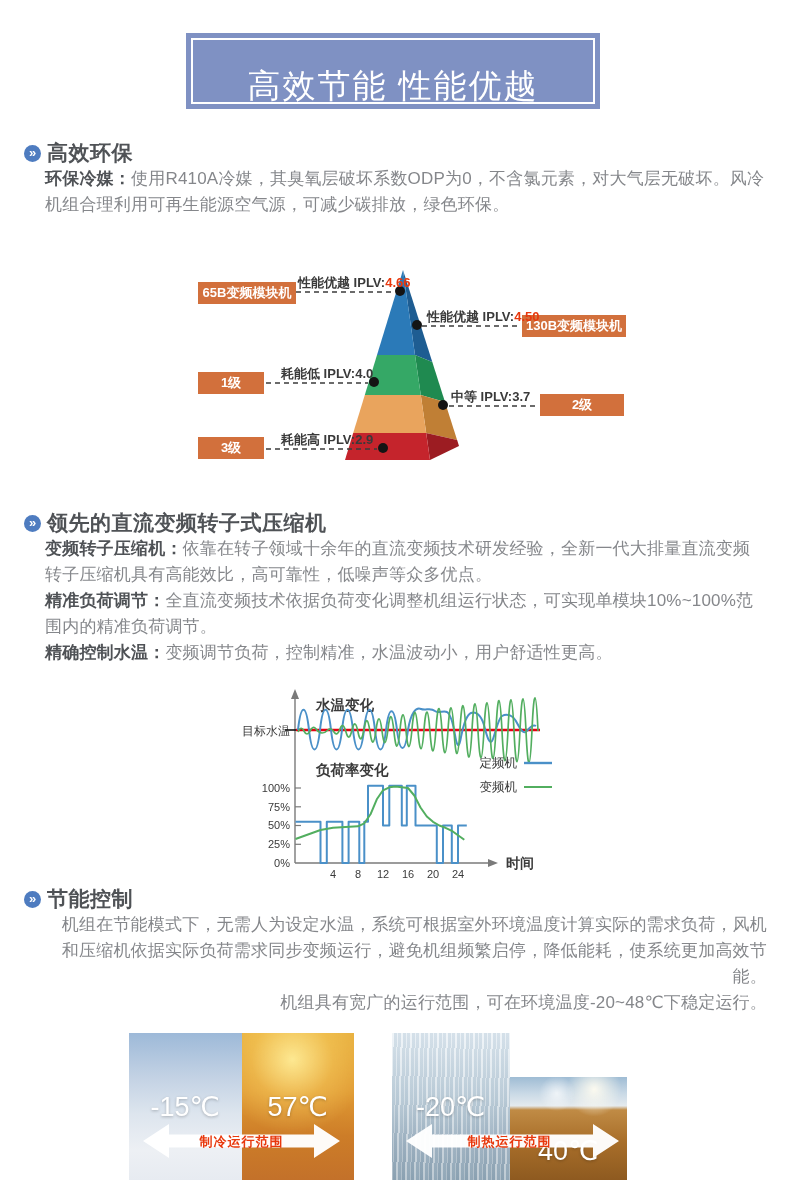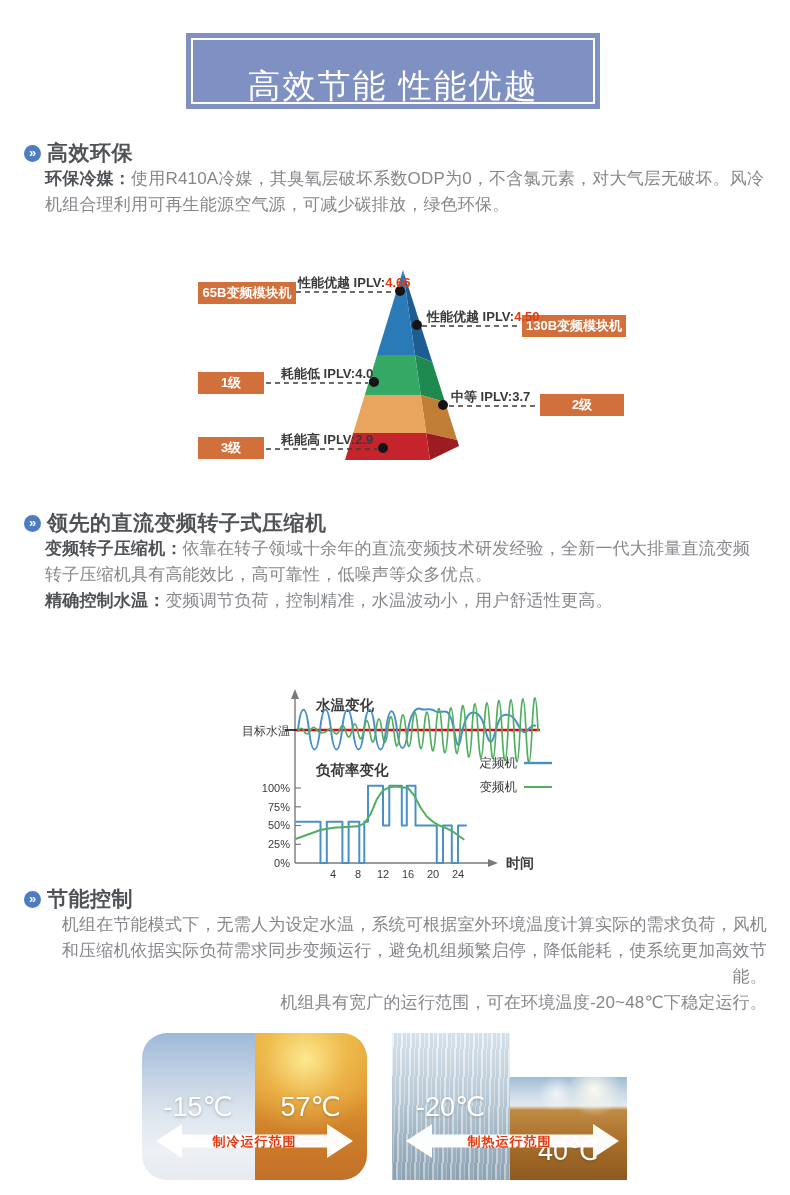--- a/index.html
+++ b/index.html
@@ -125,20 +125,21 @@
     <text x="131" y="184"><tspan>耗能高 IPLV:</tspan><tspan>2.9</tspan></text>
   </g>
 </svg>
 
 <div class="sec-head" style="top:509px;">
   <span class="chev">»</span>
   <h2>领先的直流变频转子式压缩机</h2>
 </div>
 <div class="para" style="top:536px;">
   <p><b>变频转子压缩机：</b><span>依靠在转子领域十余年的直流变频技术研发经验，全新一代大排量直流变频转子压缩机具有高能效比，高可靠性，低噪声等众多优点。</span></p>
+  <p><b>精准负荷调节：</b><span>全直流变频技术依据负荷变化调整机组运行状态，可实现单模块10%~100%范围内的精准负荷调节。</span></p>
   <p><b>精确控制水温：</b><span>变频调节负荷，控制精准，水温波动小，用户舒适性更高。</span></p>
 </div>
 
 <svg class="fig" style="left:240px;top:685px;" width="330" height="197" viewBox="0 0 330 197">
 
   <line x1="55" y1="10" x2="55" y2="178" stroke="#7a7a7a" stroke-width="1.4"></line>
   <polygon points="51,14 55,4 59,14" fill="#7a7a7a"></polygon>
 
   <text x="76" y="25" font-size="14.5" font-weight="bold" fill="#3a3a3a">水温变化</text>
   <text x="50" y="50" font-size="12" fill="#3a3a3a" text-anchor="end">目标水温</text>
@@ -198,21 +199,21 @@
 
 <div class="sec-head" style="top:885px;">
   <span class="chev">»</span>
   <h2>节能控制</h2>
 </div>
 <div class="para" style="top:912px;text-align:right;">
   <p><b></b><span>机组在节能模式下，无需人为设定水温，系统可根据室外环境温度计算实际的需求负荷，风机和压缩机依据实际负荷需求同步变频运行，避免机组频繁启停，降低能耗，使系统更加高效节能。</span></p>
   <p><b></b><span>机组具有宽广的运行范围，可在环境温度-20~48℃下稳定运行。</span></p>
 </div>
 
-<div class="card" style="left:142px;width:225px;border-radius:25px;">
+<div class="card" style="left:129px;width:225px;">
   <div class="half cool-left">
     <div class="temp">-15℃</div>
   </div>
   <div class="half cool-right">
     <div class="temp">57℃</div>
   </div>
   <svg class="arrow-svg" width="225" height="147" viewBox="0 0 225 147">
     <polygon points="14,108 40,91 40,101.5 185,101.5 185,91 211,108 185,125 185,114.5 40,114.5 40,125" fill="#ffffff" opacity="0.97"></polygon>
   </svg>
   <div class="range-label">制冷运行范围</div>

= = = =

Task prompt:
Check each line above for "points" and state how many match, answering with only the number.

Result for this task:
2